Но он уезжал, а иногда (о, только ночью… когда все спит, а ей не спится… и думы… и тревога за него… и молодая кровь стучит…) ей становилось немножечко, чуть-чуть… тоскливо.
Он сам предложил ей перевестись в районную школу.
Она нерешительно согласилась. Он уехал, обещая все устроить. Почему же он молчит?
Наконец она спросила, глядя ему прямо в глаза:
— Ну, хорошо. А новости?
Он смотрел в пол.
— Тебе разрешили перевестись в район.
— Да? — радостно закричала она.
Но он казался смущенным. Почему?
Впрочем, она догадалась. Упавшим голосом она спросила все-таки:
— А… смена?
Он протянул ей радиограмму: «Ввиду тяжелого состояния льдов смену не могли забросить тчк Уговорите педагогов остаться еще год своих местах тчк».
— Хорошо, — прошептала она, — меня не надо уговаривать.
— Но в районной школе не хватает педагогов, — начал он с жаром отчаяния. — Тебе ведь разрешили… Понимаешь? О чем же толковать?
— А здесь?
Он смущенно пожал плечами.
— Я не поеду, — тихо сказала она и покачала головой. — Нет, я не поеду.
Он знал это. Он всю дорогу готовил убедительные, неопровержимые доводы. И знал, что они бесполезны. Она не поедет. Он сам поступил бы так же.
«Но я мужчина и врач, — убеждал он себя (и то и другое он ценил очень высоко), — а она слабая, маленькая девочка».
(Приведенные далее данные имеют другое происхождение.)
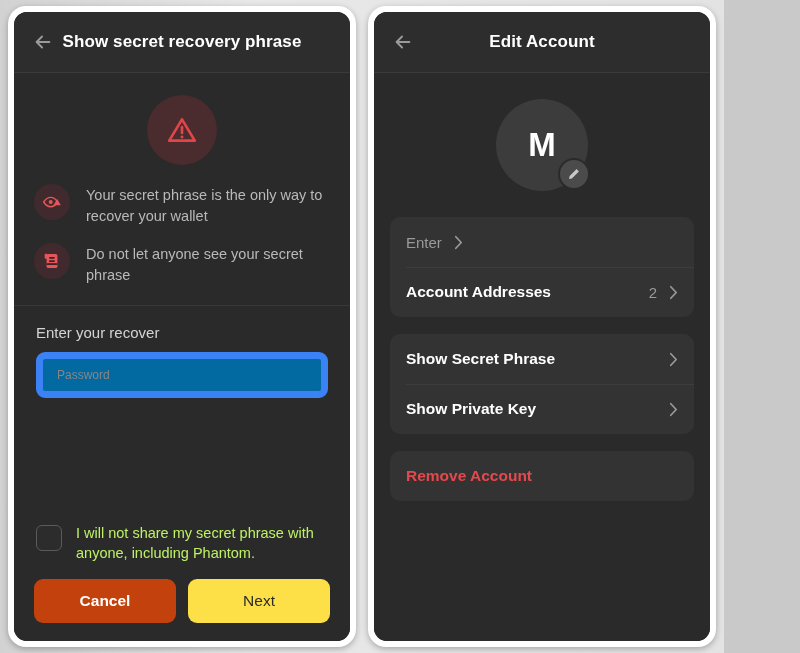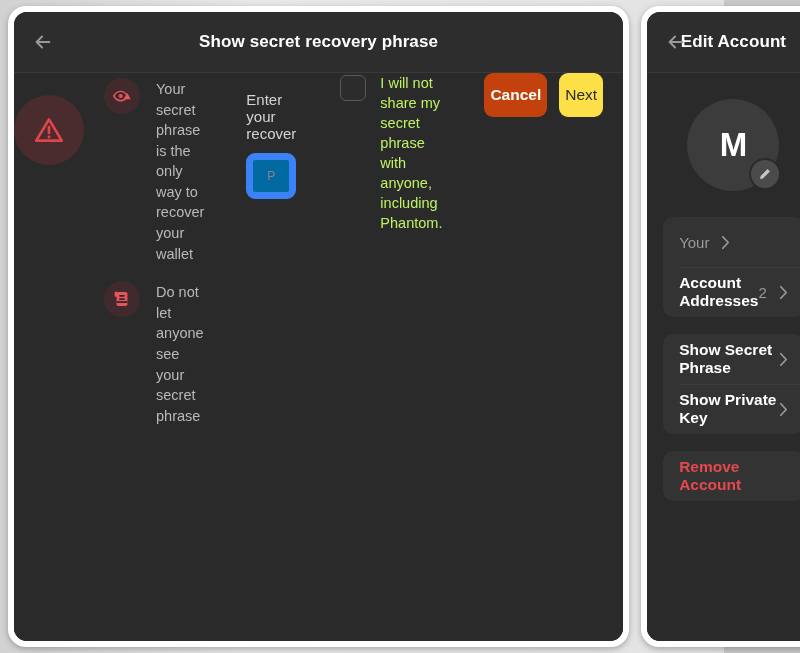--- a/index.html
+++ b/index.html
@@ -82,7 +82,7 @@
   .body-left {
     flex: 1 1 auto;
     display: flex;
-    flex-direction: row;
+    flex-direction: column;
     background: #2a2a2a;
   }
   .warn-top {

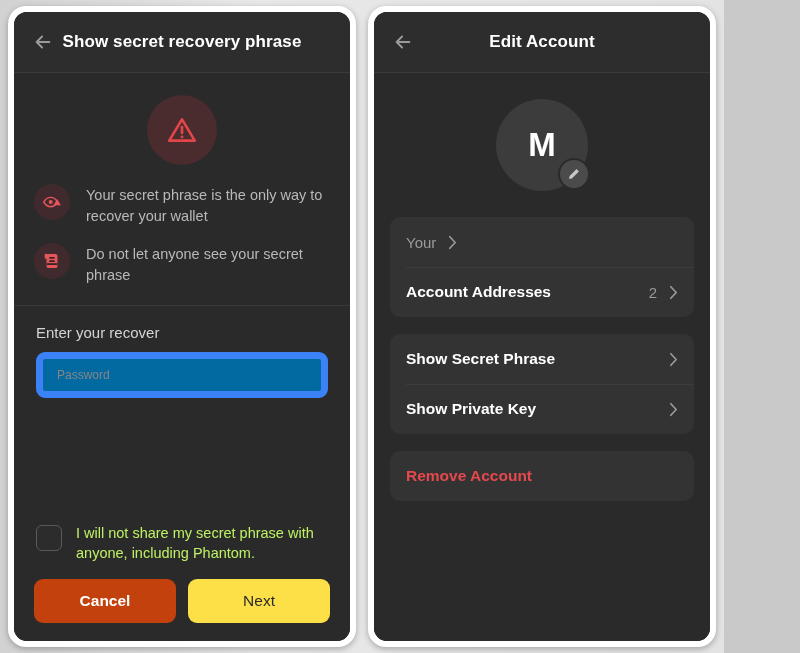--- a/index.html
+++ b/index.html
@@ -396,7 +396,7 @@
 
         <div class="card">
           <div class="row">
-            <span class="row-value">Your</span>
+            <span class="row-value">Enter</span>
             <span class="chev">
               <svg width="9" height="15" viewBox="0 0 10 16" fill="none">
                 <path d="M2 1.6 8 8l-6 6.4" stroke="#9a9a9a" stroke-width="1.9" stroke-linecap="round" stroke-linejoin="round"></path>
С жаром он начал уговаривать ее. Это не дезертирство. Это переброска. Простая переброска. Он сам не верил в то, что говорил. Она молча слушала и качала головой. Тогда смолк и он. Потом произнес, отвернувшись:
— А я уж квартирку для нас отремонтировал, — и печально свистнул.
Она вдруг ясно увидела эту чистенькую, уютную комнатку. Книги. Виолончель. Стеклянные банки с заспиртованными земноводными. Коврик у тахты. На стене оленья шкура, а на ней охотничьи ружья, ножи, кинжал в оправе из моржовой кости. Это была комнатка, о которой она часто мечтала, бредя за нартами по снегу. Она сама мысленно обставляла ее, передвигала вещи, раскладывала вышитые салфетки на тумбочке, на туалетном столике, на этажерке.
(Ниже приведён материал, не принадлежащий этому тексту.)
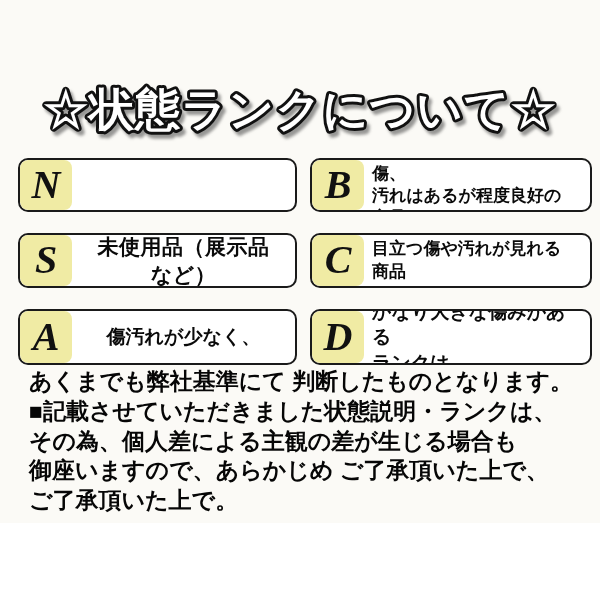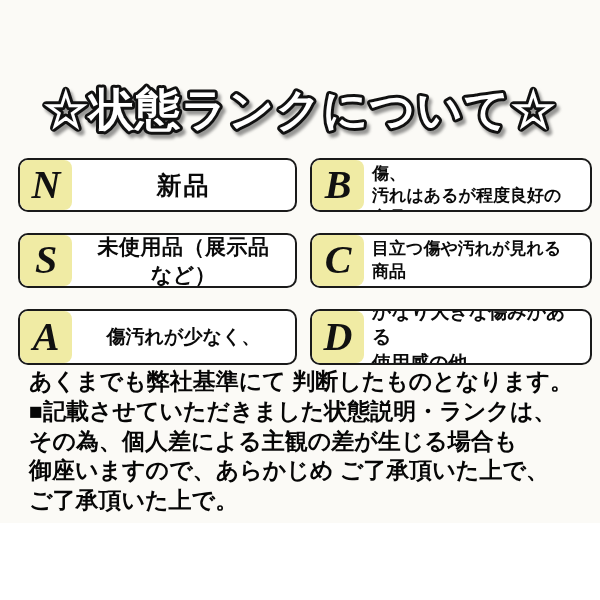--- a/index.html
+++ b/index.html
@@ -88,9 +88,6 @@
 
       <div class="rank-box">
         <div class="rank-letter">N</div>
-        <div class="rank-desc center fs-lg">
-          <span>新品</span>
-        </div>
       </div>
 
       <div class="rank-box">

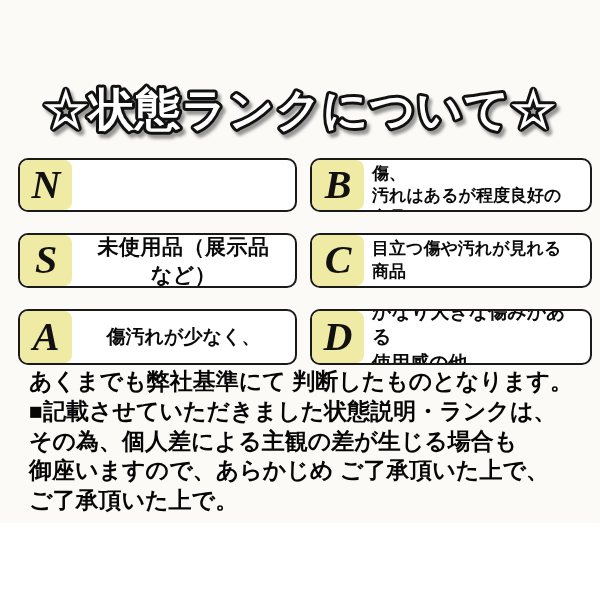--- a/index.html
+++ b/index.html
@@ -123,7 +123,7 @@
         <div class="rank-letter">D</div>
         <div class="rank-desc left fs-sm2">
           <span>かなり大きな傷みがある</span>
-          <span>使用感の他</span>
+          <span>ランクは</span>
         </div>
       </div>
 

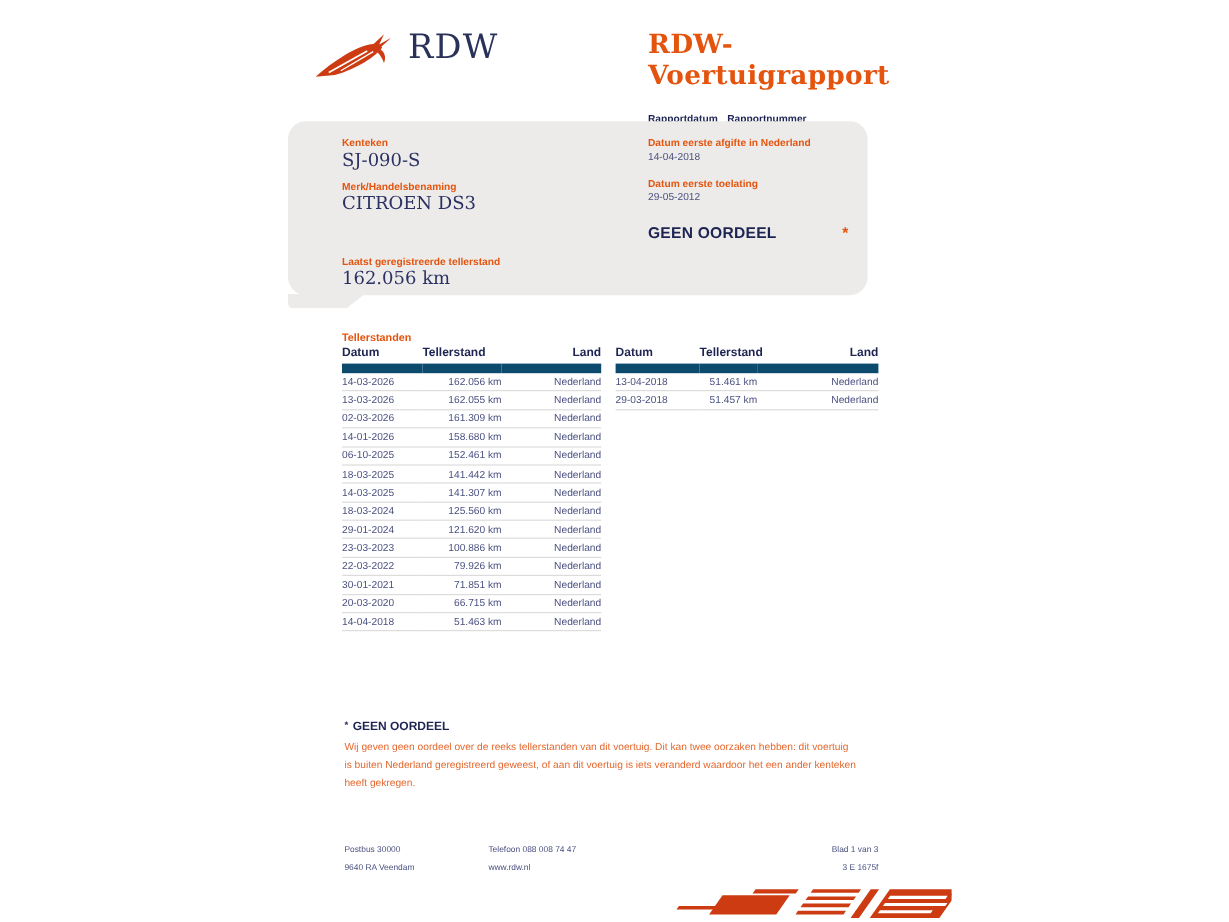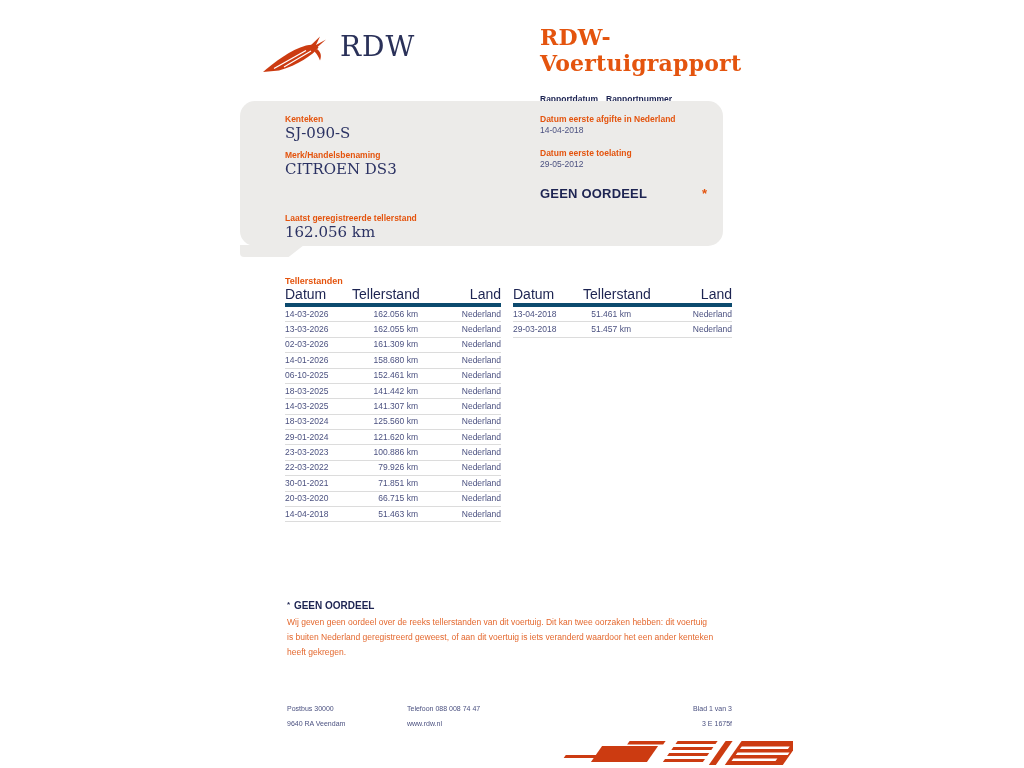--- a/index.html
+++ b/index.html
@@ -10,7 +10,7 @@
   }
 
   
-  .logo-area { position:absolute; left:260px; top:32px; display:flex; align-items:flex-start; }
+  .logo-area { position:absolute; left:260px; top:24px; display:flex; align-items:flex-start; }
   .logo-bird { width:72px; height:44px; }
   .logo-wordmark {
     font-family:"DejaVu Serif", serif; font-size:28px; color:#2a3159;

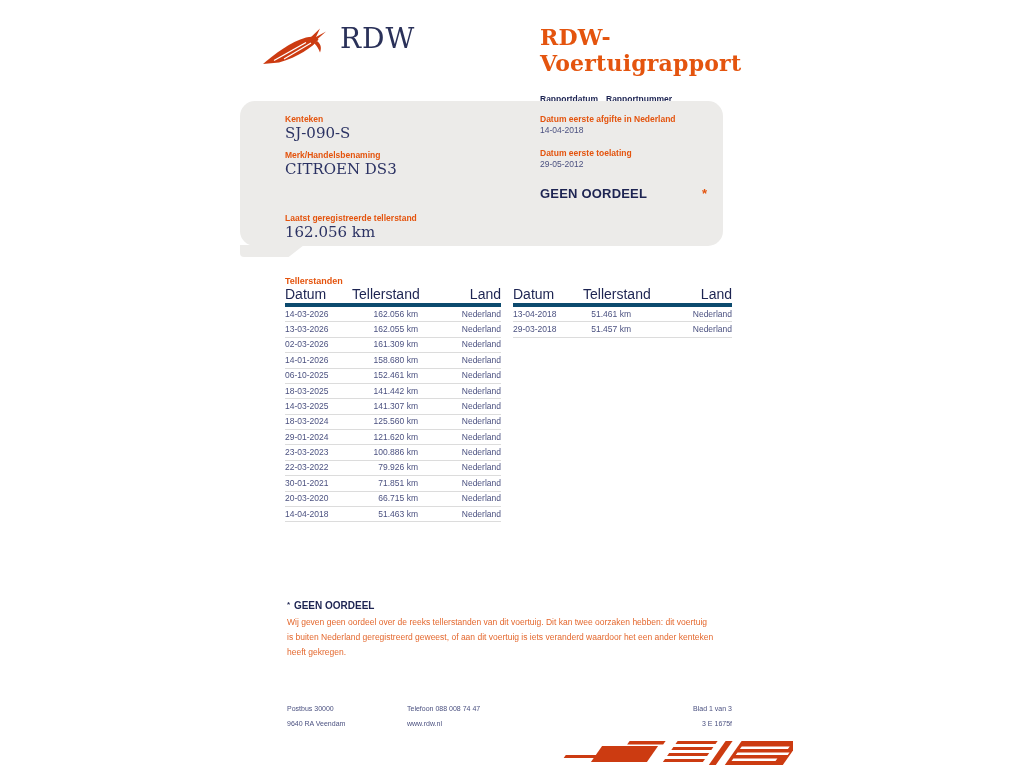--- a/index.html
+++ b/index.html
@@ -65,8 +65,8 @@
   .ts-table.left  { left:285px; width:216px; }
   .ts-table.right { left:513px; width:219px; }
   .ts-table th {
-    font-size:14px; font-weight:normal; color:#1d2452; text-align:left;
-    line-height:9px; padding:2px 0 4px 0; border-bottom:4px solid #0c4a6e;
+    font-size:10px; font-weight:bold; color:#1d2452; text-align:left;
+    line-height:9px; padding:2px 0 4px 0; border-bottom:8px solid #0c4a6e;
   }
   .ts-table th.land { text-align:right; }
   .ts-table td {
Потом она представила районную школу: теплые классы, парты (как давно не видела она, учительница, парт!), сцена, печь, задрапированная темным ситцем, карта Африки на стене. Странно, Африка — и вдруг здесь даже теплее стало.
«Уехать! — подумала она. — Уехать!» Ей стоило только сказать одно слово. Он ждал.
«А здесь? Как же здесь?» — испугалась она. Она вдруг вспомнила черноглазую Уакат, свою любимицу. Чудесная девочка, она хочет стать учительницей.
А Раутукун? Эта будет врачом, как Волкодав. В следующем году она пойдет работать медсестрой в больницу Сташевского. Что будет с ними, когда она уедет?
Потом она вспомнила вечера у кочевого костра. Кто станет читать чукчам газеты, рассказывать о Большой земле? Она вспомнила, как бережно сушила у костра промокшие, засыпанные снегом листы. Ей показалось, что в яранге запахло гарью, метелью, дорогой. Она улыбнулась. «Я стала кочевницей!»
Как бросишь их, этих людей: сумрачного сильного Теккая, веселого Анчено, ловкого Вуквола?.. Она вспомнила их всех, все кочевье. Смелые охотники, честные души. Она узнала и полюбила этот народ, искренний, правдивый, мужественный. Она не раз уже восхищалась их способностям, их удивительной памятью. О, этот народ, у которого все впереди! Он смело перепрыгнул через многие промежуточные ступени культуры. Они уже привыкли к самолету, а еще не видели и не увидят телеги. Она объясняла им, что паровоз — это пароход на земле, а автомобиль — это самолет без крыльев. Они поняли. Они все понимали!
Уехать? Она спокойно уехала бы, если б могла их бережно сдать с рук на руки новой учительнице. «Детишки за год забудут многое из того, чему я их учила, — озабоченно думала она. — Новой учительнице придется начинать все сызнова. И моя работа, мои труды, эти кропотливые, робкие шаги — все пойдет прахом…»
У нее была мечта, мечта синеглазой советской девушки, не ставшей ни пилотом, ни парашютисткой. «Пройдут годы, — мечтала она, — Уакат станет учительницей, Раутукун — доктором… Появится здесь настоящая школа… Все будут грамотны, счастливы… И кто-нибудь спросит их: „Кто научил вас грамоте? Кто приоткрыл перед вами этот ослепительный мир?“ Может быть, они ответят: „Учителька Таня“. И память о синеглазой Тане с Днепра будет жить здесь».